═══ Data to use ═══

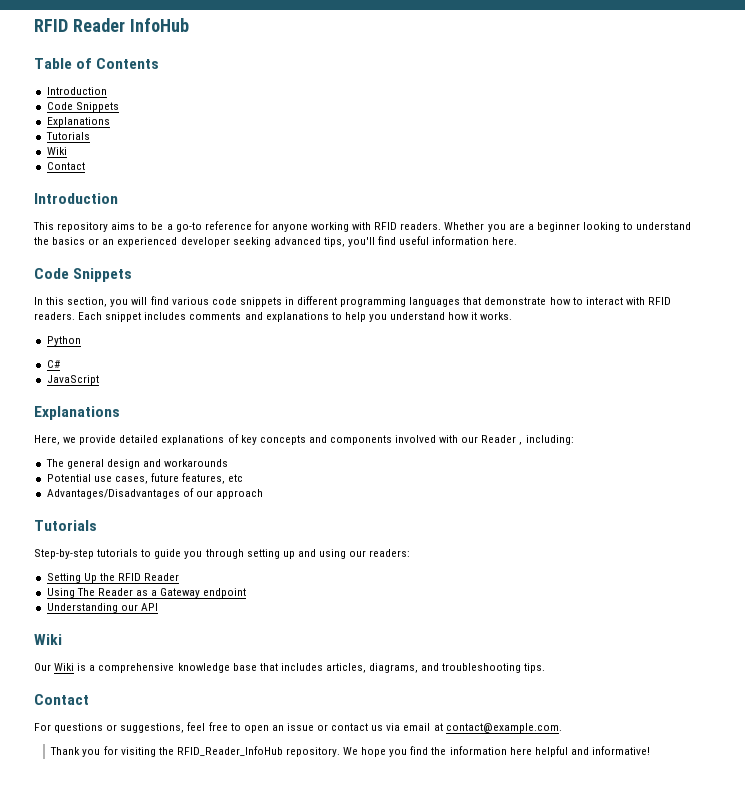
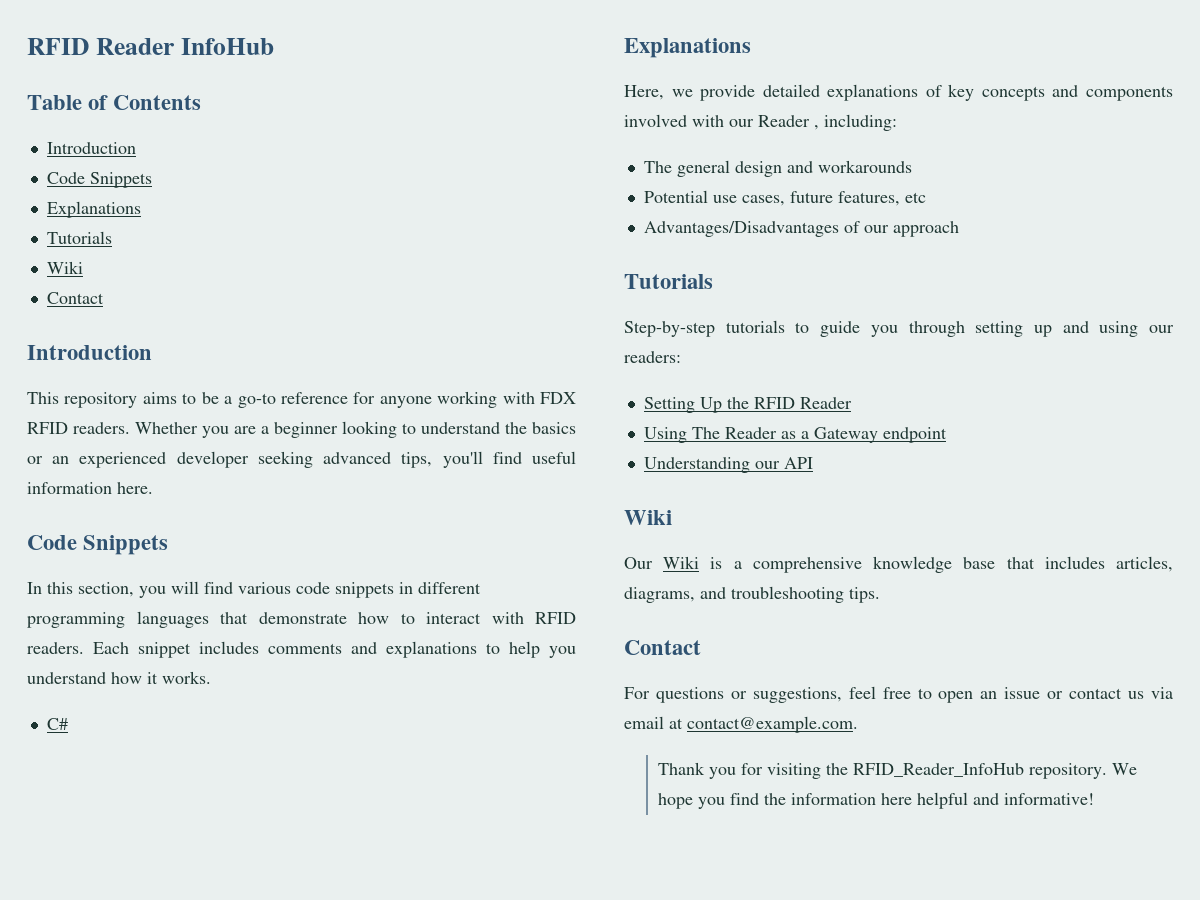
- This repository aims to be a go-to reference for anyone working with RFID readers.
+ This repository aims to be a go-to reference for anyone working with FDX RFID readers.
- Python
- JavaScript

═══
═══ Data to use ═══

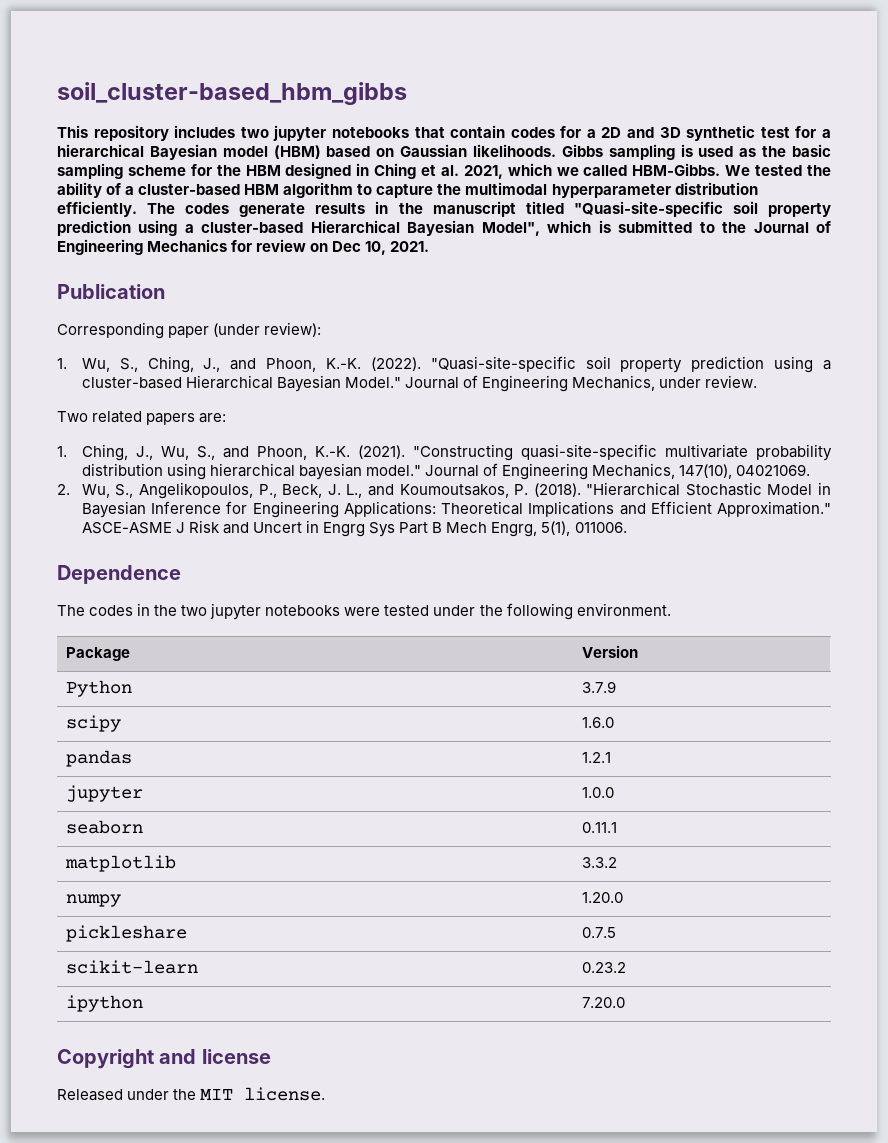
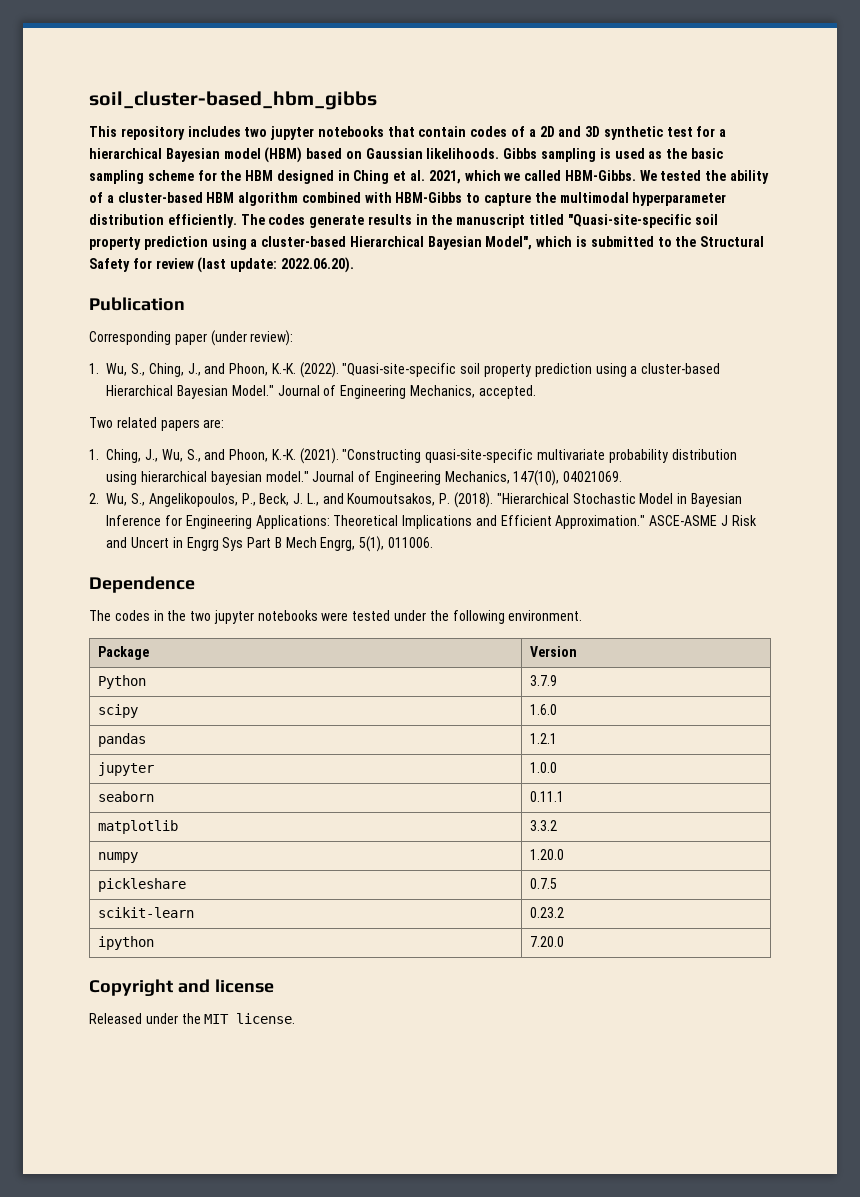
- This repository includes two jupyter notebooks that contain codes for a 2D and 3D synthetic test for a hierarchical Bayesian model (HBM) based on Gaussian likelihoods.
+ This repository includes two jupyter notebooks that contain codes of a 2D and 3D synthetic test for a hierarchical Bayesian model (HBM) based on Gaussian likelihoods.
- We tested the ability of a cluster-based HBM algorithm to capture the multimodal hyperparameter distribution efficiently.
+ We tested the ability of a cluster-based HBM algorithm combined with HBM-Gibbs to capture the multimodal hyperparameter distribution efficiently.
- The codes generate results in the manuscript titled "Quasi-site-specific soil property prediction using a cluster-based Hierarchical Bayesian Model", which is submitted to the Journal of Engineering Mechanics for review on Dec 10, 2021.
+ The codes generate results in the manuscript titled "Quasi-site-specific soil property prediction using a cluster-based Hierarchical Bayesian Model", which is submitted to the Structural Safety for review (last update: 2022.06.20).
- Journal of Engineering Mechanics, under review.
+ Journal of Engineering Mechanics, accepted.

═══
═══ Data to use ═══

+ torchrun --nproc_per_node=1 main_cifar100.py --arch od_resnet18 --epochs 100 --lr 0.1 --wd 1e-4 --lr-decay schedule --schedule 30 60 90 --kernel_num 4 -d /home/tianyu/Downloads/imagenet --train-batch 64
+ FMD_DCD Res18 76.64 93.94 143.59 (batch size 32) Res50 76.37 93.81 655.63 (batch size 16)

═══

__What is expected__. Out of the material above, output word for word the line with "- This repository includes", the line with "HBM algorithm combined", and all lines between them, with nothing else.

__Final answer__.
- This repository includes two jupyter notebooks that contain codes for a 2D and 3D synthetic test for a hierarchical Bayesian model (HBM) based on Gaussian likelihoods.
+ This repository includes two jupyter notebooks that contain codes of a 2D and 3D synthetic test for a hierarchical Bayesian model (HBM) based on Gaussian likelihoods.
- We tested the ability of a cluster-based HBM algorithm to capture the multimodal hyperparameter distribution efficiently.
+ We tested the ability of a cluster-based HBM algorithm combined with HBM-Gibbs to capture the multimodal hyperparameter distribution efficiently.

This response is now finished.